Our children value people for many reasons; and every reason to value a person is as valid as the next. Noone is telling them that either popularity, academic intelligence, sporting achievements or artistic abilities are any one more important than the other. Our children are able to see all these natural abilities in people and to value them all. Our children will never suffer the pressure of labeling; of grading and testing and of pre-formed opinions of their abilities (for example when a new teacher reads their previous records).
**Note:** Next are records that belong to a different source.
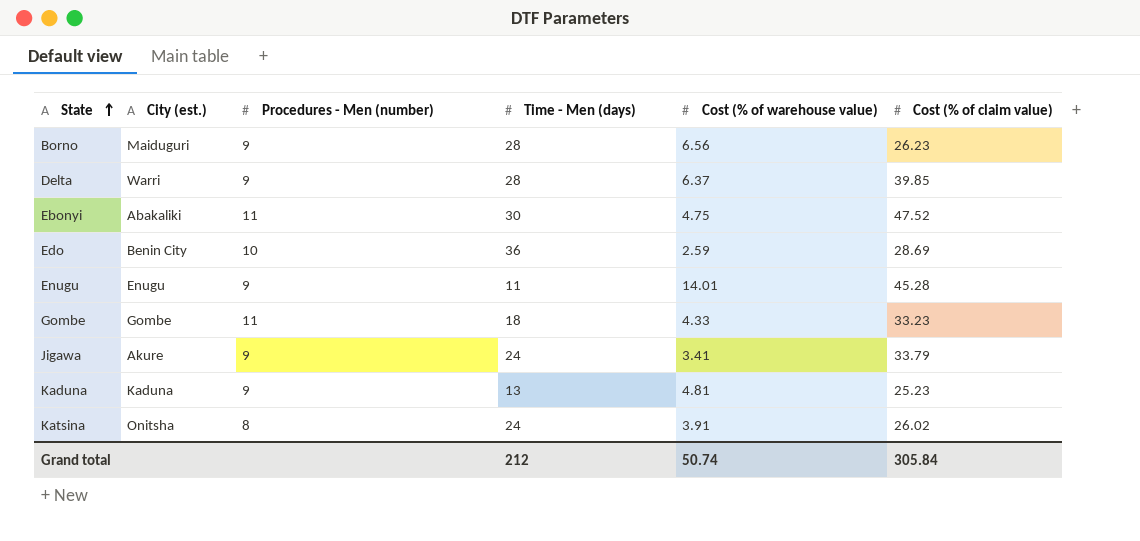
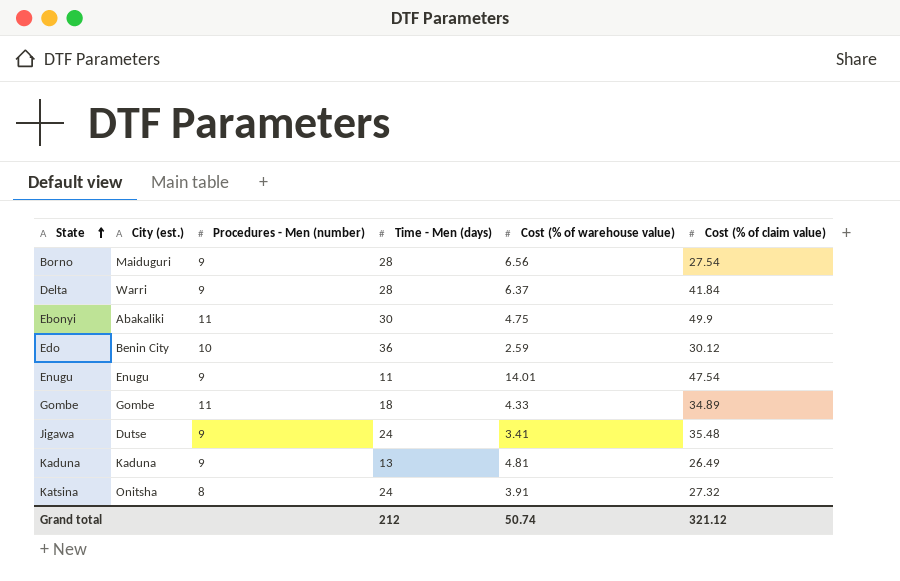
Borno | Cost (% of claim value): 26.23 -> 27.54
Delta | Cost (% of claim value): 39.85 -> 41.84
Ebonyi | Cost (% of claim value): 47.52 -> 49.9
Edo | Cost (% of claim value): 28.69 -> 30.12
Enugu | Cost (% of claim value): 45.28 -> 47.54
Gombe | Cost (% of claim value): 33.23 -> 34.89
Jigawa | City (est.): Akure -> Dutse
Jigawa | Cost (% of claim value): 33.79 -> 35.48
Kaduna | Cost (% of claim value): 25.23 -> 26.49
Katsina | Cost (% of claim value): 26.02 -> 27.32
Grand total | Cost (% of claim value): 305.84 -> 321.12

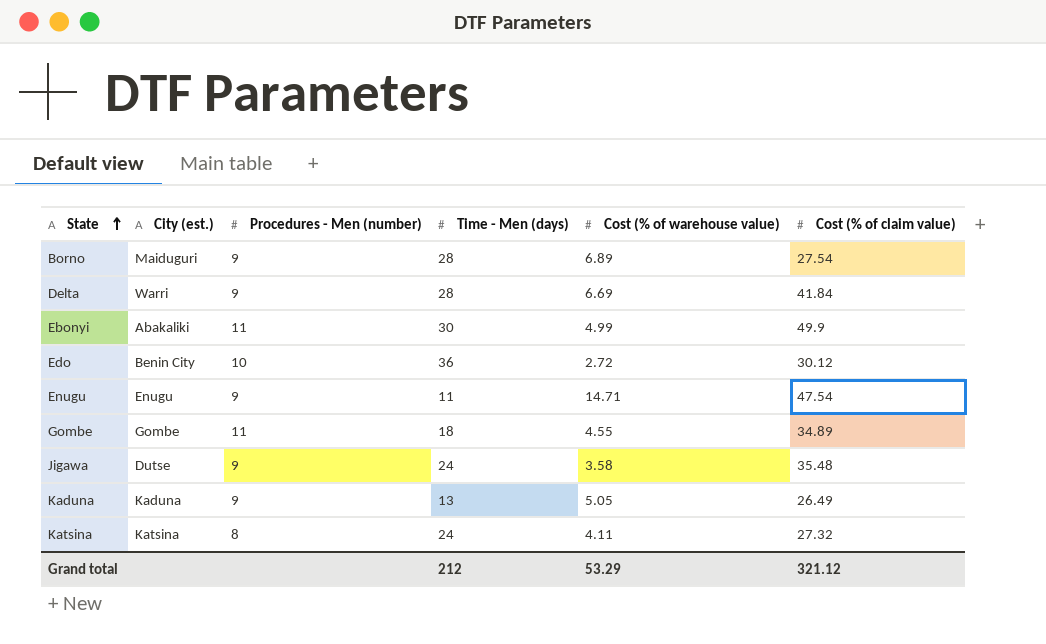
Borno | Cost (% of warehouse value): 6.56 -> 6.89
Delta | Cost (% of warehouse value): 6.37 -> 6.69
Ebonyi | Cost (% of warehouse value): 4.75 -> 4.99
Edo | Cost (% of warehouse value): 2.59 -> 2.72
Enugu | Cost (% of warehouse value): 14.01 -> 14.71
Gombe | Cost (% of warehouse value): 4.33 -> 4.55
Jigawa | Cost (% of warehouse value): 3.41 -> 3.58
Kaduna | Cost (% of warehouse value): 4.81 -> 5.05
Katsina | City (est.): Onitsha -> Katsina
Katsina | Cost (% of warehouse value): 3.91 -> 4.11
Grand total | Cost (% of warehouse value): 50.74 -> 53.29

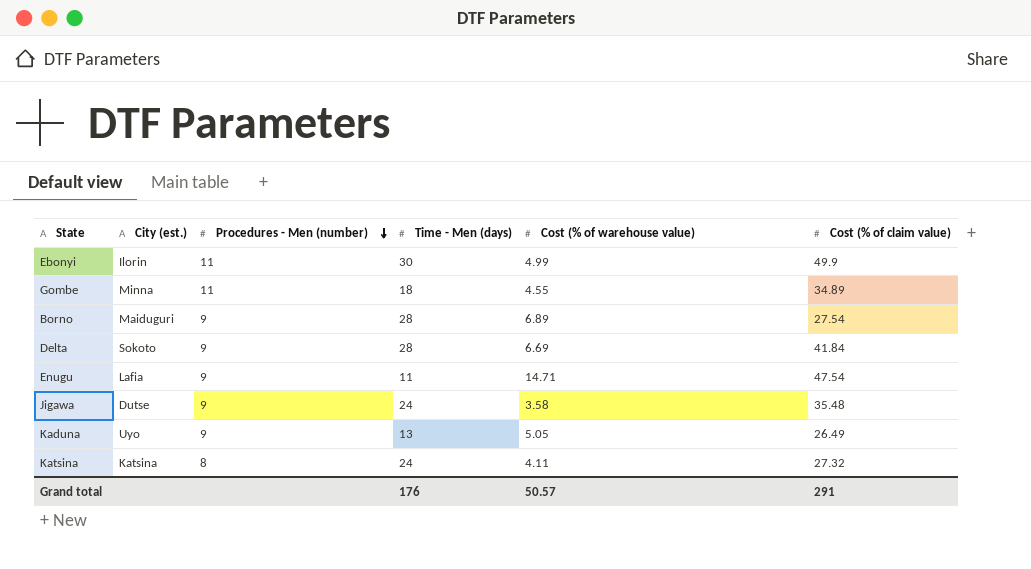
row order: State ascending -> Procedures - Men (number) descending
row Edo: Benin City | 10 | 36 | 2.72 | 30.12 -> none
Ebonyi | City (est.): Abakaliki -> Ilorin
Gombe | City (est.): Gombe -> Minna
Delta | City (est.): Warri -> Sokoto
Enugu | City (est.): Enugu -> Lafia
Kaduna | City (est.): Kaduna -> Uyo
Grand total | Time - Men (days): 212 -> 176
Grand total | Cost (% of warehouse value): 53.29 -> 50.57
Grand total | Cost (% of claim value): 321.12 -> 291

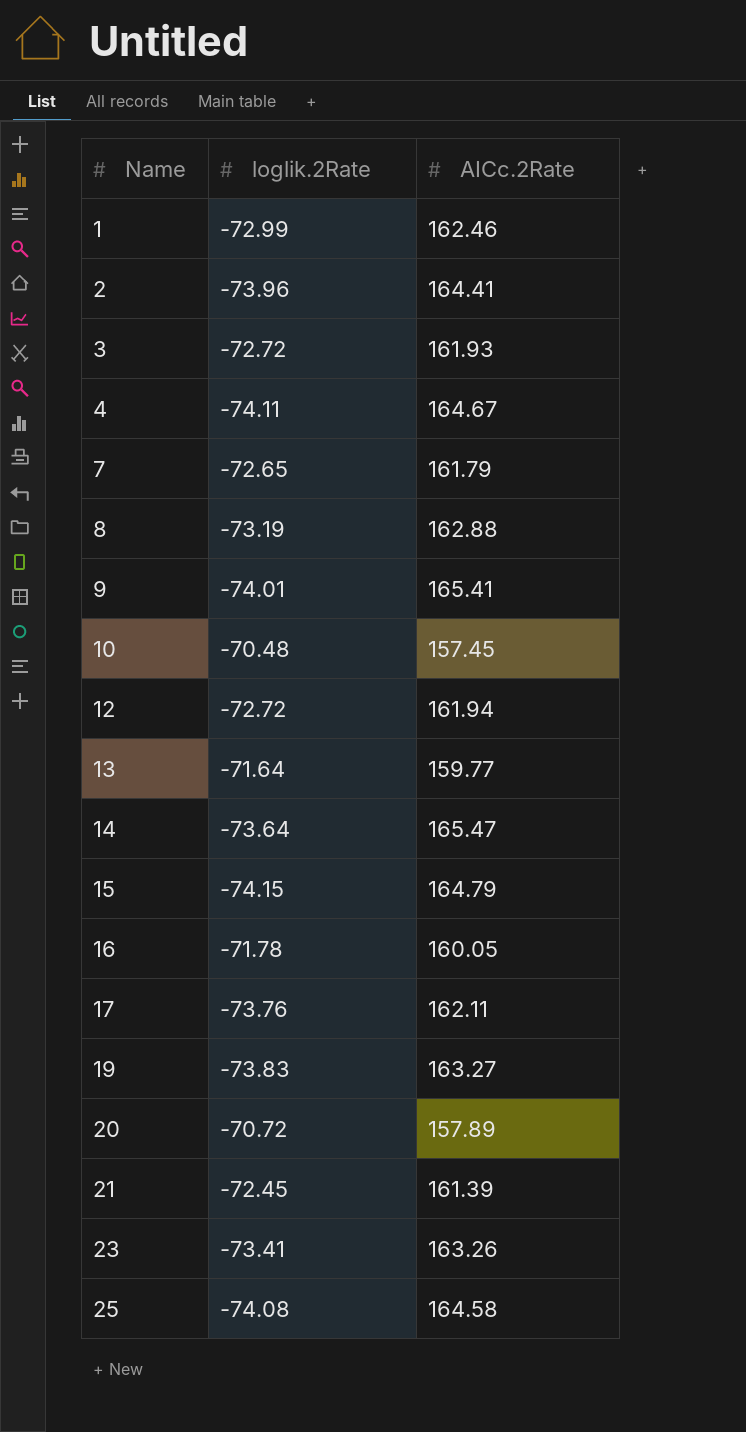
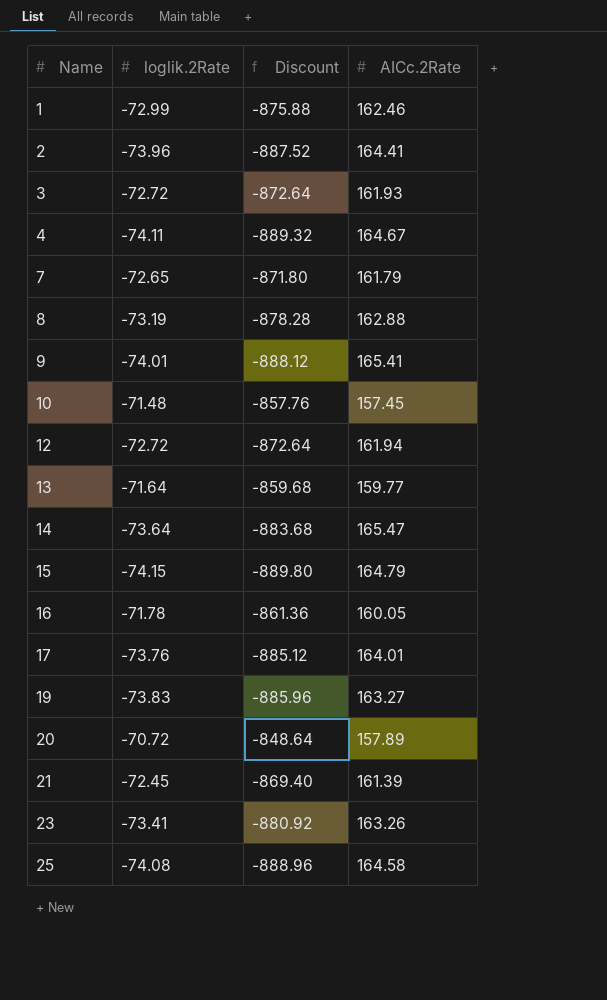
column Discount | formula: none -> [loglik.2Rate] * 12
10 | loglik.2Rate: -70.48 -> -71.48
17 | AICc.2Rate: 162.11 -> 164.01

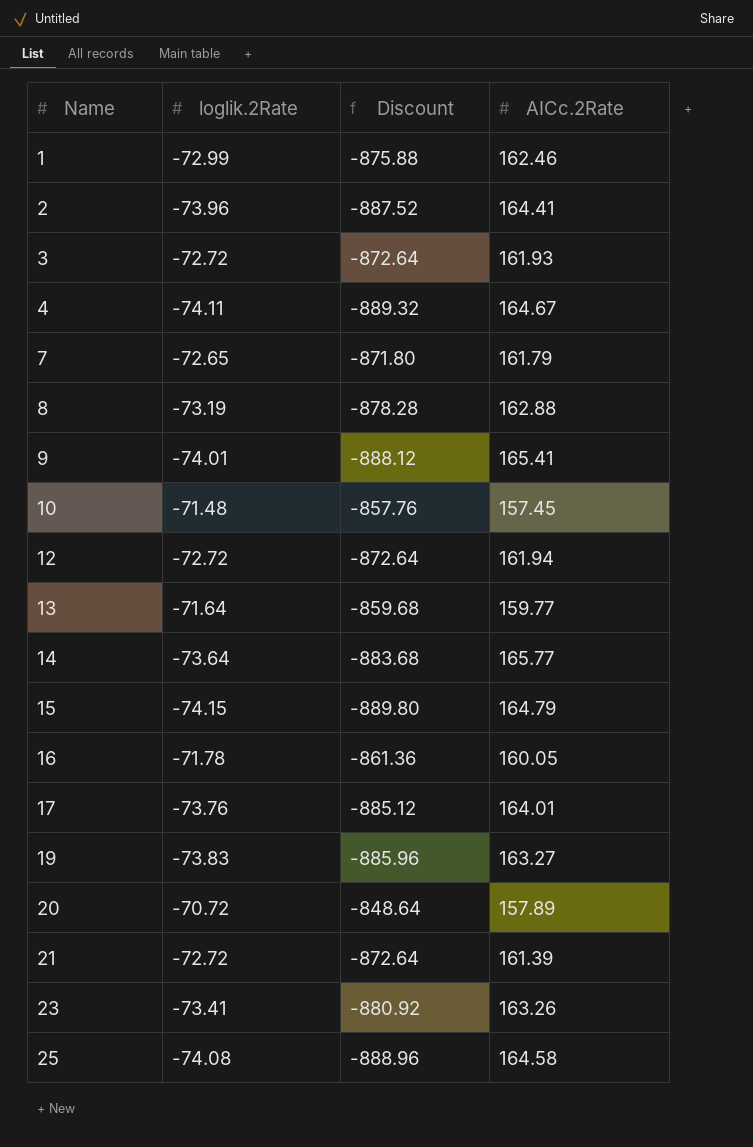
14 | AICc.2Rate: 165.47 -> 165.77
21 | loglik.2Rate: -72.45 -> -72.72
21 | Discount: -869.40 -> -872.64

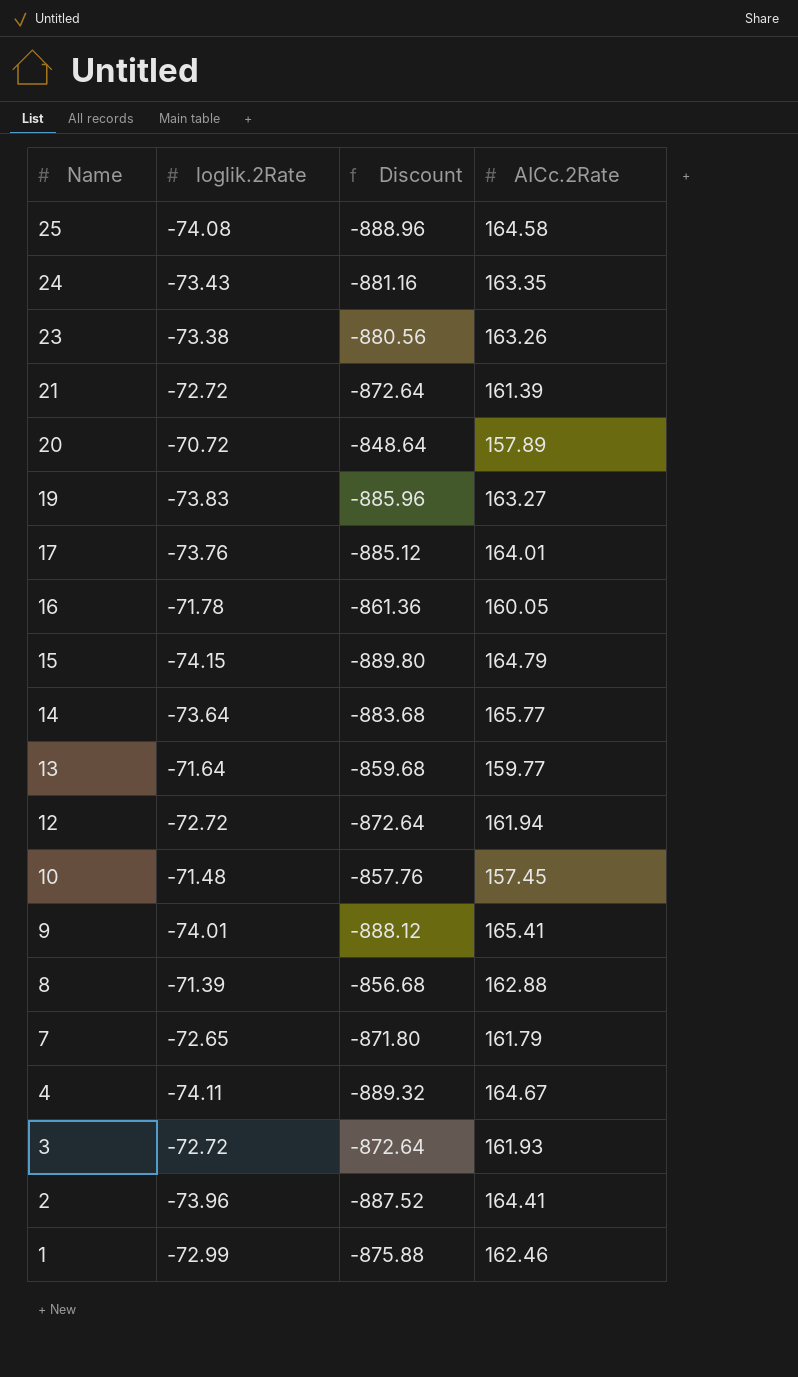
row order: Name ascending -> Name descending
row 24: none -> -73.43 | -881.16 | 163.35
23 | loglik.2Rate: -73.41 -> -73.38
23 | Discount: -880.92 -> -880.56
8 | loglik.2Rate: -73.19 -> -71.39
8 | Discount: -878.28 -> -856.68

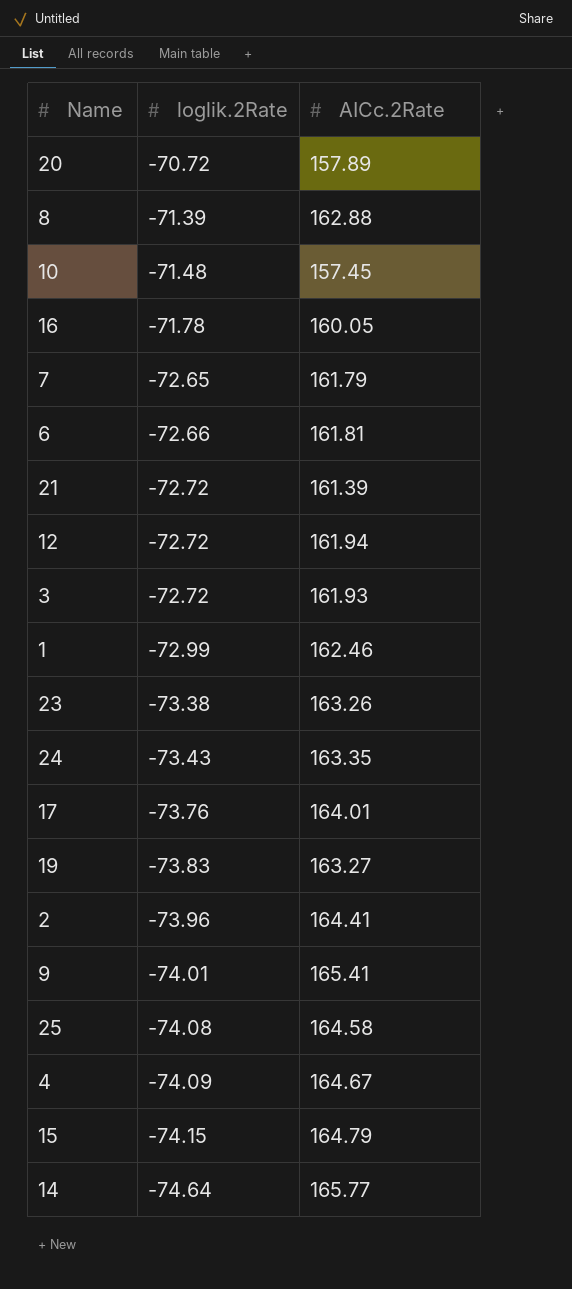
row order: Name descending -> loglik.2Rate descending
column Discount | formula: [loglik.2Rate] * 12 -> none
row 13: -71.64 | -859.68 | 159.77 -> none
row 6: none -> -72.66 | 161.81
4 | loglik.2Rate: -74.11 -> -74.09
14 | loglik.2Rate: -73.64 -> -74.64

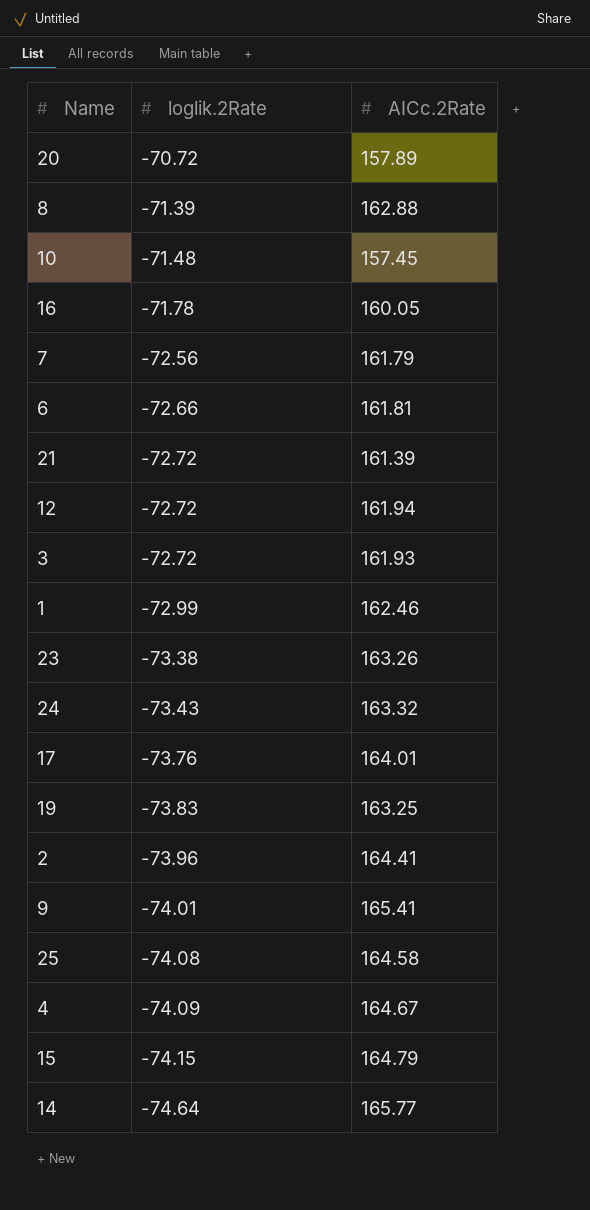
7 | loglik.2Rate: -72.65 -> -72.56
24 | AICc.2Rate: 163.35 -> 163.32
19 | AICc.2Rate: 163.27 -> 163.25

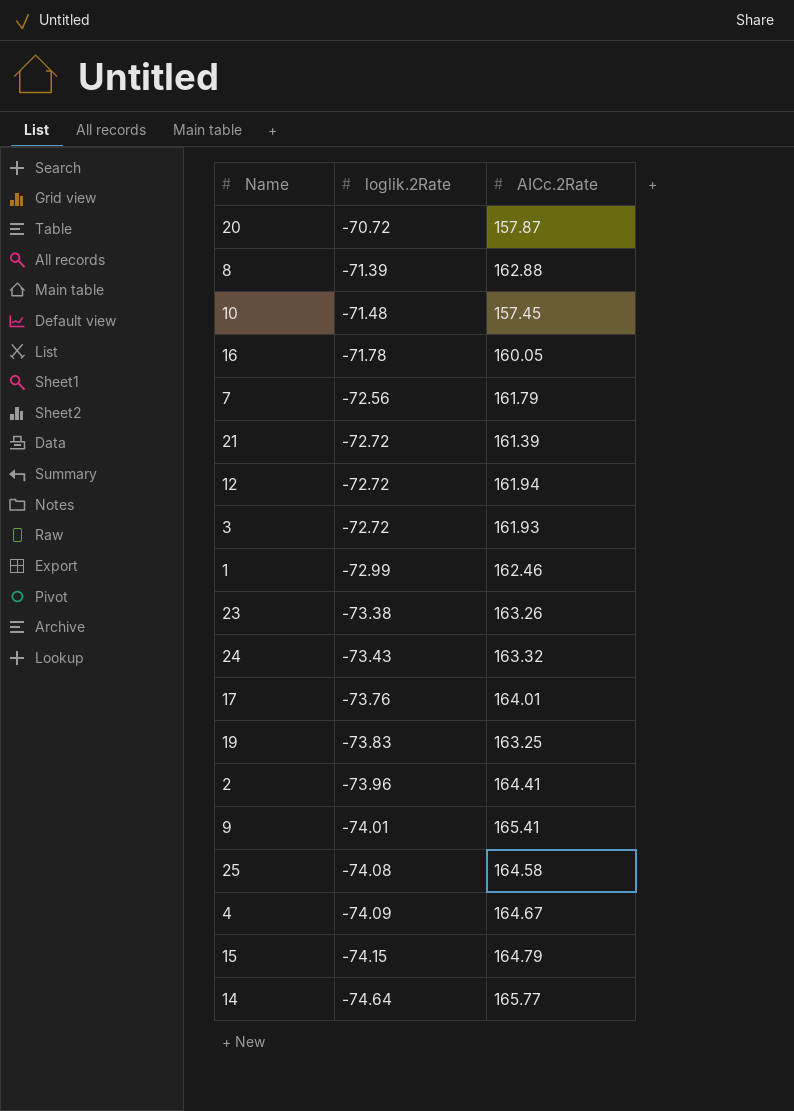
row 6: -72.66 | 161.81 -> none
20 | AICc.2Rate: 157.89 -> 157.87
Our children will never be taught by a teacher who has a personality clash with them and from whom they therefore fail to learn for a year.Independent Decision Making
: Without peer pressure homeschooled children are more able to make independent decision; more able to think outside the square without the pressure of thinking that someone will think less of them for doing so."Tertiary" Education
: Many people question the ability of homeschooled children to enter tertiary education later in their lives, currently more than 200 American colleges, including such prestigious institutions as Harvard, Yale, and Princeton, actively seek to attract home schooled students not only because of their high SAT scores, but for their advanced social skills as well. Tertiary entrance in Australia is no longer based on entrance exam scores alone, prior learning and experience are also recognised. A homeschooled child can enrol in Open University from age 12 (I actually know an 11 year old currently enrolled in OU in a maths program), this opportunity would not be available to a traditionally schooled child as they would simply not have the time to dedicate to the course.